Word for word, restate the lines of the material below from its first line through the one containing "Sodra Cell | 1985: 20 -> 25". Omit the rest.

%%

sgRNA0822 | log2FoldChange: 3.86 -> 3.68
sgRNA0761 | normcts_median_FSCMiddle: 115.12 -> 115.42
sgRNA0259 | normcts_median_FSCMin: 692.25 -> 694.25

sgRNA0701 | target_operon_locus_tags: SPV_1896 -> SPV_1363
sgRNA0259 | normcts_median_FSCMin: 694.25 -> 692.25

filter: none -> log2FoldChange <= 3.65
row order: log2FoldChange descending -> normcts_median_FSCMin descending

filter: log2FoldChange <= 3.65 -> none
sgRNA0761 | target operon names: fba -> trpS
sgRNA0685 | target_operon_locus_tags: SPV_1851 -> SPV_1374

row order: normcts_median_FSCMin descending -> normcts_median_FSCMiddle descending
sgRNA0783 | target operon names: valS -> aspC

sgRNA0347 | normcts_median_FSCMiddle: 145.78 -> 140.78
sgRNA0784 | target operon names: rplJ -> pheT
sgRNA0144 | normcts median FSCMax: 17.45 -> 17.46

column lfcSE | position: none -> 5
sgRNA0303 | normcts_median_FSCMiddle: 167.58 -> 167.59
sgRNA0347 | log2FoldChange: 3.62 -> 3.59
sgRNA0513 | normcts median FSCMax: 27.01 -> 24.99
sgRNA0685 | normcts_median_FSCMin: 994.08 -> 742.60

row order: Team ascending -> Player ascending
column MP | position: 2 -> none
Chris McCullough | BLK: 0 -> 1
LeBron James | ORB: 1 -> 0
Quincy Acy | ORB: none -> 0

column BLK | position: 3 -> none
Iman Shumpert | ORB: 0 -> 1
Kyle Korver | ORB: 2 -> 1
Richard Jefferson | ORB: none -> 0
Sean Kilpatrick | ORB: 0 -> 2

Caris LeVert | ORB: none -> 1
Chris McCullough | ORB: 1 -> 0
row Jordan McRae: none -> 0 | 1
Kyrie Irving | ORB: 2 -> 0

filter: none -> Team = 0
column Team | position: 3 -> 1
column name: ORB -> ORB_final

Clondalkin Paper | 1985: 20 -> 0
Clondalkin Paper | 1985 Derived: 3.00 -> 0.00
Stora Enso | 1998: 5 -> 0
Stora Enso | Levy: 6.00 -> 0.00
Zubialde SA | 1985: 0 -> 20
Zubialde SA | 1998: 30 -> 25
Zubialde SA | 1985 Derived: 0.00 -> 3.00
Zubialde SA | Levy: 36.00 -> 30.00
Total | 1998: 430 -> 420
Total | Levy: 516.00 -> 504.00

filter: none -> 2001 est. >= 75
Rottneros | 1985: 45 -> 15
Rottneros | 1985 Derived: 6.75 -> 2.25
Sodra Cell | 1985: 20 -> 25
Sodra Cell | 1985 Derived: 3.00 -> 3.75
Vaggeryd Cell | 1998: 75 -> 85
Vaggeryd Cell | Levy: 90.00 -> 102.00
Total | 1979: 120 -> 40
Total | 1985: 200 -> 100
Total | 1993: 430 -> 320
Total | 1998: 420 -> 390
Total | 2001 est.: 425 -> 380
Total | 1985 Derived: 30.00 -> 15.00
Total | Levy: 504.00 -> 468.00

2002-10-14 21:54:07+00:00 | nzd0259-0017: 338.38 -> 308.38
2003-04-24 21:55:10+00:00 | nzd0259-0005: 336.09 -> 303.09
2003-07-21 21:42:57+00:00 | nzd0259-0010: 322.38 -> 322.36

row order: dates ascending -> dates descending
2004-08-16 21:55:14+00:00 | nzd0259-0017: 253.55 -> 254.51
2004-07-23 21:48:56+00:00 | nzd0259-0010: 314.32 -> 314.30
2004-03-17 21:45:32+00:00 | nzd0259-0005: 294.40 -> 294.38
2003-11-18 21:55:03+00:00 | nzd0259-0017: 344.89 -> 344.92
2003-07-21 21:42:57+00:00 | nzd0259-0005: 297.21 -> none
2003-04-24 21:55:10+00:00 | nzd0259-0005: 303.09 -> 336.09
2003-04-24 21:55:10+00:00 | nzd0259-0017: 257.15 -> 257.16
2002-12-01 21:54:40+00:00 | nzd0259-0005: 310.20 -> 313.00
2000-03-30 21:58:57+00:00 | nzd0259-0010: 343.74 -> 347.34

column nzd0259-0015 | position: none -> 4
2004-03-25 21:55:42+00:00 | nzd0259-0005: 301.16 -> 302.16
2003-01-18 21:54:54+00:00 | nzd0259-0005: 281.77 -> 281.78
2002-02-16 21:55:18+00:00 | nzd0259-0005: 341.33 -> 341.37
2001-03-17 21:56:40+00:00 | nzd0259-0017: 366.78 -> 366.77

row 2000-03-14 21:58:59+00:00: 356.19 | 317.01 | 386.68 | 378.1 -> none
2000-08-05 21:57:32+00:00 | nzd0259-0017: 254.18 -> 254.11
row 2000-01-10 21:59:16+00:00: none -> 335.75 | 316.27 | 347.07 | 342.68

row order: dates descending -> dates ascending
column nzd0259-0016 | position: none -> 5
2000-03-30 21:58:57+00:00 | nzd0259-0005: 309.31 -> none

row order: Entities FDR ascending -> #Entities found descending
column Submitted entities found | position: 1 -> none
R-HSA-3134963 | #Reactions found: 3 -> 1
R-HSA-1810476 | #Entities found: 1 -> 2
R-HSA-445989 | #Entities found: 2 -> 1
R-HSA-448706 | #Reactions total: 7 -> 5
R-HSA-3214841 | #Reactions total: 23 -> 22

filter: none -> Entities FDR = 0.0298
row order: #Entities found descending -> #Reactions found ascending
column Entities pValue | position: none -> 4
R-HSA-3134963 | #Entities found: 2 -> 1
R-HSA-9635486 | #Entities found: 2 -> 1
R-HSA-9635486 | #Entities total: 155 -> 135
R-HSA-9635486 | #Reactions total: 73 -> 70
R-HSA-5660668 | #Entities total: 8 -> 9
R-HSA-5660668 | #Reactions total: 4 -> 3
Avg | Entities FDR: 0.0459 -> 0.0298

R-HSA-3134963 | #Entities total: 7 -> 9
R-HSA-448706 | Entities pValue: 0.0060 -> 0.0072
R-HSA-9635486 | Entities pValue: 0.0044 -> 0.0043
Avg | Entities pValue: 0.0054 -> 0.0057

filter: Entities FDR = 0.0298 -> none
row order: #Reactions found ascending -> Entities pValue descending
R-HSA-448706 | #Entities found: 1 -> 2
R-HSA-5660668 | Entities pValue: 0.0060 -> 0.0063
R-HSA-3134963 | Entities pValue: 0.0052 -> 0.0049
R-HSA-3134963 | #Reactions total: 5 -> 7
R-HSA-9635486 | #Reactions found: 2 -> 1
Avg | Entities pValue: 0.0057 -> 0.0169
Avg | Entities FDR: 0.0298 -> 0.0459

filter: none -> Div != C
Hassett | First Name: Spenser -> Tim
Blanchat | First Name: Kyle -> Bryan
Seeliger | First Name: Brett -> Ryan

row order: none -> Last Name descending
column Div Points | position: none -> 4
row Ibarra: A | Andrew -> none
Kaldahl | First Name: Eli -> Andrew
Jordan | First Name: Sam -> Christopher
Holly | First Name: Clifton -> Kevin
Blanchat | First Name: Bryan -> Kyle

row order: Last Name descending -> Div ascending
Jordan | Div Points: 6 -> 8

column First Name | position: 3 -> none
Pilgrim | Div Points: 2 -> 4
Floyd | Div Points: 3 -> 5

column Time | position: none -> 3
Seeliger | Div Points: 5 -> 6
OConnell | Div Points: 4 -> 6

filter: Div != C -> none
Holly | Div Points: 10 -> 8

%%

YOUR SOLUTION:
sgRNA0822 | log2FoldChange: 3.86 -> 3.68
sgRNA0761 | normcts_median_FSCMiddle: 115.12 -> 115.42
sgRNA0259 | normcts_median_FSCMin: 692.25 -> 694.25

sgRNA0701 | target_operon_locus_tags: SPV_1896 -> SPV_1363
sgRNA0259 | normcts_median_FSCMin: 694.25 -> 692.25

filter: none -> log2FoldChange <= 3.65
row order: log2FoldChange descending -> normcts_median_FSCMin descending

filter: log2FoldChange <= 3.65 -> none
sgRNA0761 | target operon names: fba -> trpS
sgRNA0685 | target_operon_locus_tags: SPV_1851 -> SPV_1374

row order: normcts_median_FSCMin descending -> normcts_median_FSCMiddle descending
sgRNA0783 | target operon names: valS -> aspC

sgRNA0347 | normcts_median_FSCMiddle: 145.78 -> 140.78
sgRNA0784 | target operon names: rplJ -> pheT
sgRNA0144 | normcts median FSCMax: 17.45 -> 17.46

column lfcSE | position: none -> 5
sgRNA0303 | normcts_median_FSCMiddle: 167.58 -> 167.59
sgRNA0347 | log2FoldChange: 3.62 -> 3.59
sgRNA0513 | normcts median FSCMax: 27.01 -> 24.99
sgRNA0685 | normcts_median_FSCMin: 994.08 -> 742.60

row order: Team ascending -> Player ascending
column MP | position: 2 -> none
Chris McCullough | BLK: 0 -> 1
LeBron James | ORB: 1 -> 0
Quincy Acy | ORB: none -> 0

column BLK | position: 3 -> none
Iman Shumpert | ORB: 0 -> 1
Kyle Korver | ORB: 2 -> 1
Richard Jefferson | ORB: none -> 0
Sean Kilpatrick | ORB: 0 -> 2

Caris LeVert | ORB: none -> 1
Chris McCullough | ORB: 1 -> 0
row Jordan McRae: none -> 0 | 1
Kyrie Irving | ORB: 2 -> 0

filter: none -> Team = 0
column Team | position: 3 -> 1
column name: ORB -> ORB_final

Clondalkin Paper | 1985: 20 -> 0
Clondalkin Paper | 1985 Derived: 3.00 -> 0.00
Stora Enso | 1998: 5 -> 0
Stora Enso | Levy: 6.00 -> 0.00
Zubialde SA | 1985: 0 -> 20
Zubialde SA | 1998: 30 -> 25
Zubialde SA | 1985 Derived: 0.00 -> 3.00
Zubialde SA | Levy: 36.00 -> 30.00
Total | 1998: 430 -> 420
Total | Levy: 516.00 -> 504.00

filter: none -> 2001 est. >= 75
Rottneros | 1985: 45 -> 15
Rottneros | 1985 Derived: 6.75 -> 2.25
Sodra Cell | 1985: 20 -> 25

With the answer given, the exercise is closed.